Children can climb on Atelier Van Lieshout’s Funky Bones. Visitors are invited to relax or search for all 15 of Jeppe Hein’s bright yellow “social benches” comprising Bench Around the Lake. Or play basketball on an internationally scaled court with red and blue arches visualizing the bouncing balls of an opposing team in Los Carpinteros' surrealist and iconic Free Basket.
Alternately, Alfredo Jaar’s Park of the Laments is designed to be fully immersive and transform viewers' spatial experience as they transition through a liminal space—a concrete tunnel—and then walk through a stepped area filled with native plantings. From a central stairwell, visitors walk up into a park within the larger park, a space to quietly reflect, meditate, and recharge.
Exhibition open now: Home Again
The Hawryluk Sculpture Green in The Virginia B. Fairbanks Art & Nature Park
Open daily from dawn to dusk / Tickets are not required to visit The Virginia B. Fairbanks Art & Nature Park
Welcome home! The long-awaited exhibition Home Again features three new sculptures in the park centered around the notion of home and shelter. Brooklyn-based artist Heather Hart’s canary yellow interactive rooftop Oracle of Intimation appears as if it has fallen from the sky. Climb through the windows, make the roof your stage, and catch spontaneous and planned performances, workshops, and community discussions on and near the sculpture.

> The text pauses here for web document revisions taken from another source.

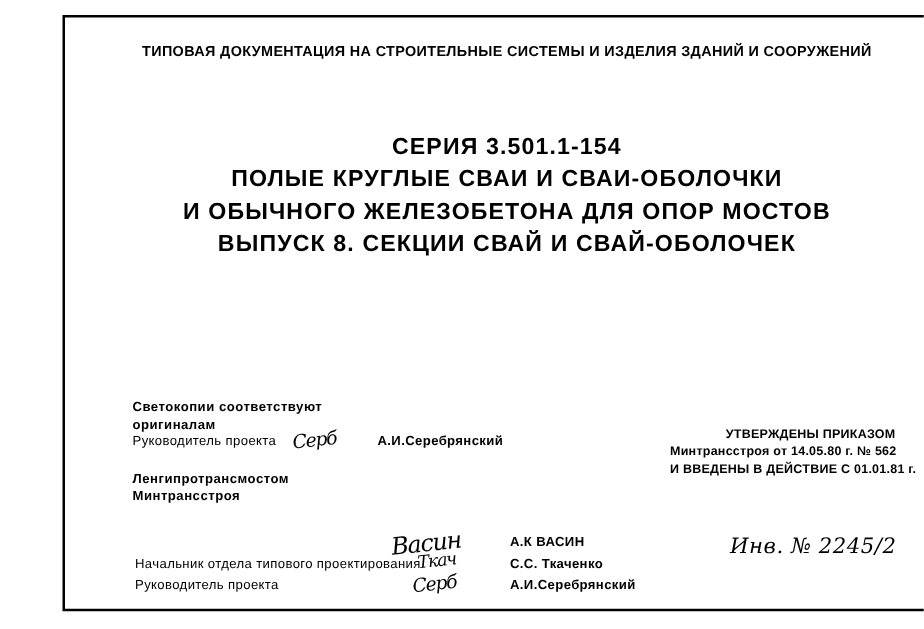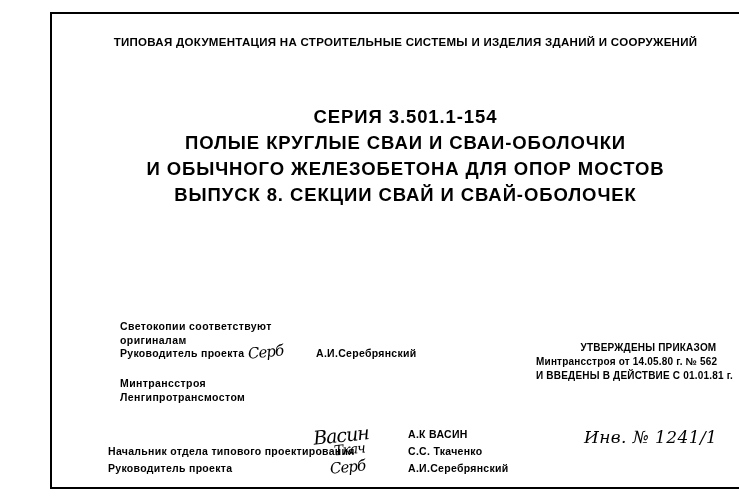"Светокопии соответствуют" .left-block { left: 84px -> 70px }
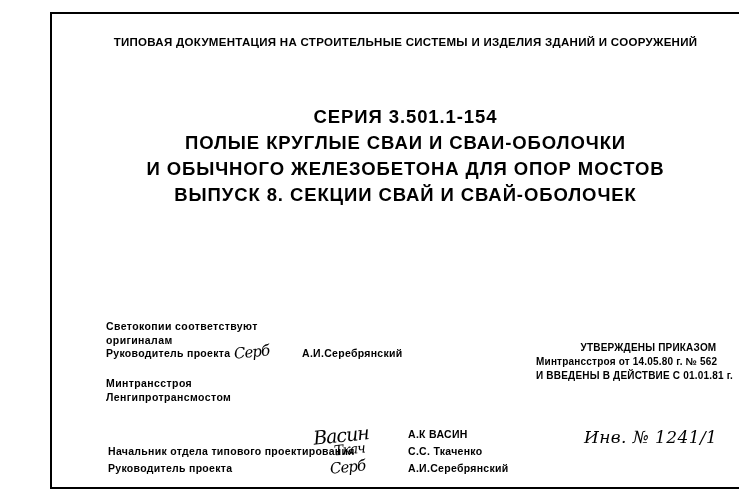"Руководитель проекта" .sig-label { font-weight: bold -> normal }
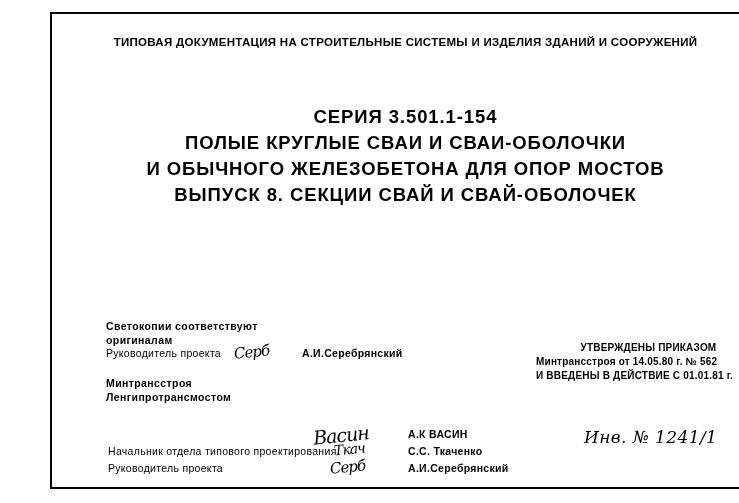"Минтрансстроя" div.lb-line { order: before "Ленгипротрансмостом" -> after "Ленгипротрансмостом" }
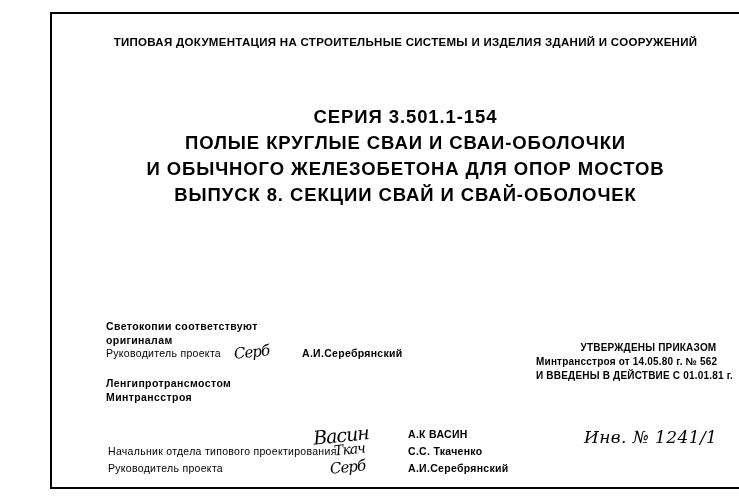"Инв. № 1241/1" div.inv { text: 1241/1 -> 2245/2 }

Art and nature collide in the Pollinator Pavilion by New York-based artists Mark Dion and Dana Sherwood. The colorful gazebo is designed for humans, birds, and insects alike to slow down and become part of nature.
Pakistan-born, Indianapolis-based artist Anila Quayyum Agha’s beautiful and contemplative white filigree house-shaped structure features Agha’s signature laser-etched floral patterning inspired by Islamic art and architecture. This is NOT a Refuge illustrates the hope, humor, challenges, and heartbreaks of dozens of refugees who are living in Indianapolis.
Home Again is the first major activation in The Virginia B. Fairbanks Art & Nature Park since it opened in 2010. It is the first installation of The Hawryluk Sculpture Green, a new series of outdoor public art installations in The Virginia B. Fairbanks Art & Nature Park, made possible by a $3 million gift by Kent Hawryluk, a longtime Newfields patron.